I woke up on a Tuesday morning in August with my blood sugar at 74. That's a little low, but not bad. Typical fasting puts blood sugar around 80-100, the range of a non-diabetic's readings after three-plus hours without food or exertion, i.e. overnight. The shock value of my low 52s and 38s had worn off long ago. So 74 was golden. I ate my usual banana and dosed out some insulin to prevent going high. Cleaned up, I caught a bus downtown and I was ready for coffee with Larry.

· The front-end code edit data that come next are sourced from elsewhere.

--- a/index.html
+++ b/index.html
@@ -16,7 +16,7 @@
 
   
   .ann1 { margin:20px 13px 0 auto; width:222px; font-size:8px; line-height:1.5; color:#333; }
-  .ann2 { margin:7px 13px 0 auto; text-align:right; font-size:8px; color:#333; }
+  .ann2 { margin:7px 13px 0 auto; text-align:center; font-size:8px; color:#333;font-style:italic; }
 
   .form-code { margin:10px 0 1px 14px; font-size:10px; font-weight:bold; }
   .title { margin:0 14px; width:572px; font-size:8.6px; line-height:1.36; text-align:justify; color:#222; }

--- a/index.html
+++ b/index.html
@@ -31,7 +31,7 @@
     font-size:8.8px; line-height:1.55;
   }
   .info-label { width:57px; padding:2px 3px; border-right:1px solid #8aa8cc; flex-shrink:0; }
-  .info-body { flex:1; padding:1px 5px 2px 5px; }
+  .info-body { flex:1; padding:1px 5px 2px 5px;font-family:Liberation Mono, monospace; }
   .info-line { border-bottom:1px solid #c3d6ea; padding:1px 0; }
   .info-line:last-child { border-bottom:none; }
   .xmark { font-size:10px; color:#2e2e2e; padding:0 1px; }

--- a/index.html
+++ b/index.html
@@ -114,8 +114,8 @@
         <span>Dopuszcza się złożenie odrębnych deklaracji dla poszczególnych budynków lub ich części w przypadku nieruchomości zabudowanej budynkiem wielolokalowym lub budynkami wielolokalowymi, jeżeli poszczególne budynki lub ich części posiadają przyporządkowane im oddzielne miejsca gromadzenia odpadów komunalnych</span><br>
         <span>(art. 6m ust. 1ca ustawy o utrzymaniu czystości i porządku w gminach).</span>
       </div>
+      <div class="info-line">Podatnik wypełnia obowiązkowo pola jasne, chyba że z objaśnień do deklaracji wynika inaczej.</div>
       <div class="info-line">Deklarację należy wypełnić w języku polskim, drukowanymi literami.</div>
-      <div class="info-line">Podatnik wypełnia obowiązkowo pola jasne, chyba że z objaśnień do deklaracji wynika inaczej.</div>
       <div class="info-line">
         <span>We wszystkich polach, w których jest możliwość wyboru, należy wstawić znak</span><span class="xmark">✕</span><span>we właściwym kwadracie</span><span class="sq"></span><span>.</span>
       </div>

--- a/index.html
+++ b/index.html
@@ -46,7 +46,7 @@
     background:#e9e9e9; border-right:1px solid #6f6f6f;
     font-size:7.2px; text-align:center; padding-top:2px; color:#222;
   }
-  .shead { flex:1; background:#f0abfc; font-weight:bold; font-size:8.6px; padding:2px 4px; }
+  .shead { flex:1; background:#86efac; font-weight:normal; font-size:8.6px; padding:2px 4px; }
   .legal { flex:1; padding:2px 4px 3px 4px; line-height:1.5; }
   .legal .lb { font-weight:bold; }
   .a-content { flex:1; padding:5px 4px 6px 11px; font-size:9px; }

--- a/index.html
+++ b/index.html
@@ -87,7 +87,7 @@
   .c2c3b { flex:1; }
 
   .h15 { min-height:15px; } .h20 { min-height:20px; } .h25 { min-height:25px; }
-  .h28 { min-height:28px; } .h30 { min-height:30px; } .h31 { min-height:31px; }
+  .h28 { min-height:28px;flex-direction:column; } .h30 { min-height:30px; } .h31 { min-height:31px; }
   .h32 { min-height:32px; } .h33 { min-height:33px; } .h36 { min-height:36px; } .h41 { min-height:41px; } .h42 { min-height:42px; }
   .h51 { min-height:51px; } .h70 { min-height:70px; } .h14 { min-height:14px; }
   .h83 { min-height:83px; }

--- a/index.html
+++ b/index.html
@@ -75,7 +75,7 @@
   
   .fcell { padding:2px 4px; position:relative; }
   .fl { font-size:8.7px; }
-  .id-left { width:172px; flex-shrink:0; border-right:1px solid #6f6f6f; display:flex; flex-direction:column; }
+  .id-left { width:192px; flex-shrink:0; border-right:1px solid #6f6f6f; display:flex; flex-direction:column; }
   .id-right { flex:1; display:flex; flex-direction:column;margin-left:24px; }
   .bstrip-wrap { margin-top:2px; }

By the time I got to work, I wasn't feeling right. My stomach was bugging, mouth was mucky, eyes were dry, head was aching. I tested my blood sugar and I was over 300. The nausea kicked in, meaning I was on my way to diabetic ketoacidosis -- ketones in urine. Bad news.

On that sunny, cloudless Tuesday in August, it happened not once, but twice. Holding down fluids that morning, I'd managed to avoid the ER. I recouped from the morning high, ate some bread and tested 127 a few hours later. Maybe I would be able to make the Bela, Keller and Yonder show that evening. No, not so much. A two-hour "betic" break from pricking my fingers for readings had me over 300 by 5p.m.

Who's ass you kickin at this point? Because that's the sanity left at this point in the day. Out of nowhere in the morning, followed by an afternoon sequel. Whether it's me or the machine, an answer is an answer and allows for learning. No such luck on that beautiful day. At least not anything concrete.

Where to go from here? I'm still sifting through the shades of gray. At some point I'll hit it or let it go. Either way, I'm rolling in the grass -- and to be rolling in the grass at all, well, that's rolling in the good grass.